Toxicology results are still pending, Buice said.

"There are other leads we want to follow and other people we want to interview," he added.

Last week, the Associated Press quoted unnamed U.S. officials who said agents investigating Tur's death had discovered the affair between Lara Tur and Capt. John R. Nettleton, the naval station's commanding officer.

A Jan. 21 Navy news release stated that the admiral in charge of Guantanamo had lost confidence in Nettleton's ability to command and had temporarily reassigned him. Adultery is against Navy policy.

"Due to an ongoing NCIS investigation, it is not appropriate for the Navy to provide additional details concerning the relief," the statement said.

Public records indicate that Christopher Tur grew up in Hatfield, Montgomery County. Family members in the Philadelphia region, who include two brothers and a sister, have declined to comment on the matter.

"The family is in mourning," said a man who answered the phone at the Souderton home of Tur's sister.

Lara Tur, her mother, and Nettleton did not respond to requests for comment through social media.

Chris and Lara Tur married in 1995 and had two daughters. Following his time in the Marines, Tur worked as a civilian for the Navy Exchange Service Command, which runs retail stores that serve bases around the world.

At Guantánamo Bay, a base that is home to several thousand military and civilian personnel, Tur worked in loss prevention.
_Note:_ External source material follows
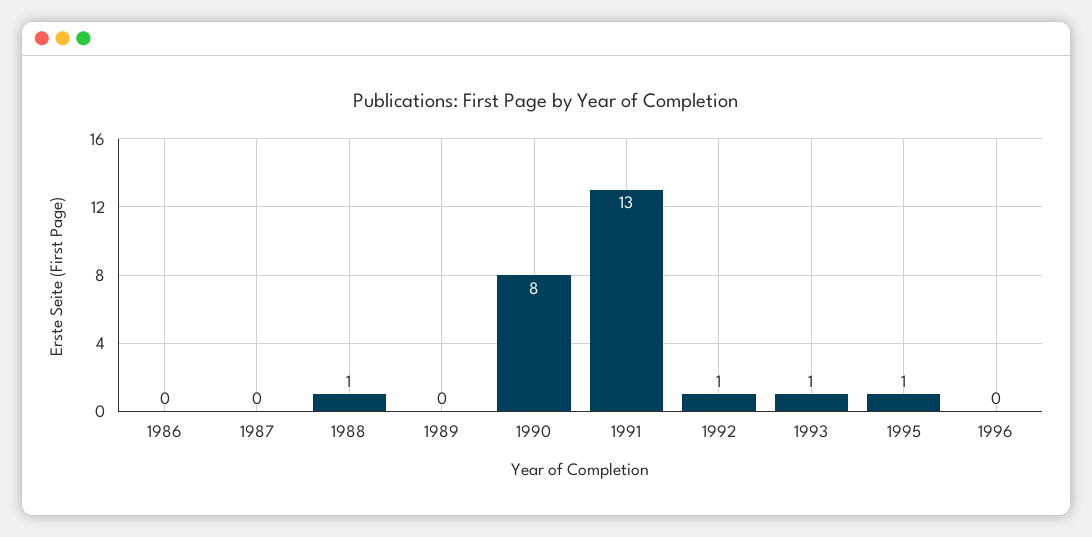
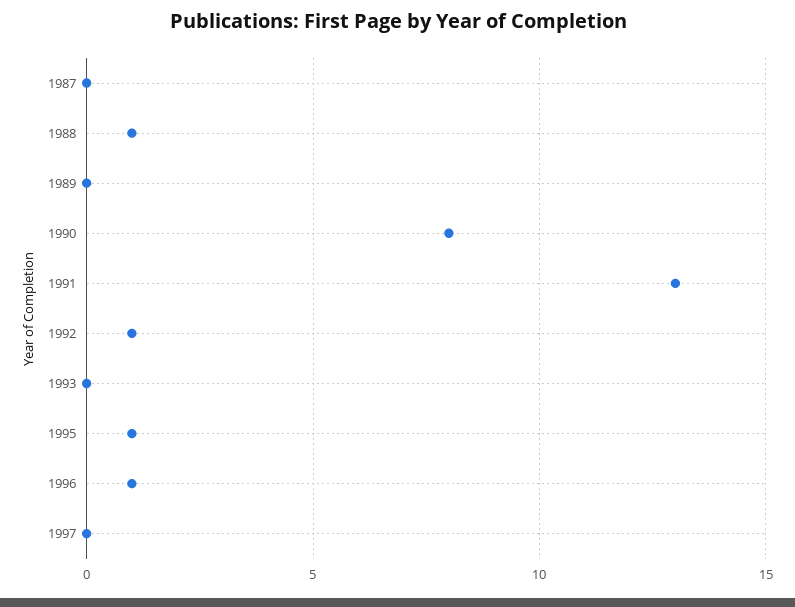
1986: 0 -> none
1993: 1 -> 0
1996: 0 -> 1
1997: none -> 0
His wife, also a civilian, is director of the base's Fleet and Family Services Center, which provides counseling and support to sailors and their families. The Turs moved there in 2011.

"Chris was a beloved member of the Guantánamo Bay community and could frequently be found out on his boat, at the beach, hosting a barbecue, watching football, singing karaoke, golfing or spending time with his wife and daughters," his obituary in a base newsletter, the Gazette, said.

"To his wife Lara, he was a loving and dedicated husband. He was her partner in crime, her sounding board, her karaoke partner and most importantly her best friend. Throughout his nearly 20 years of marriage, his love never wavered."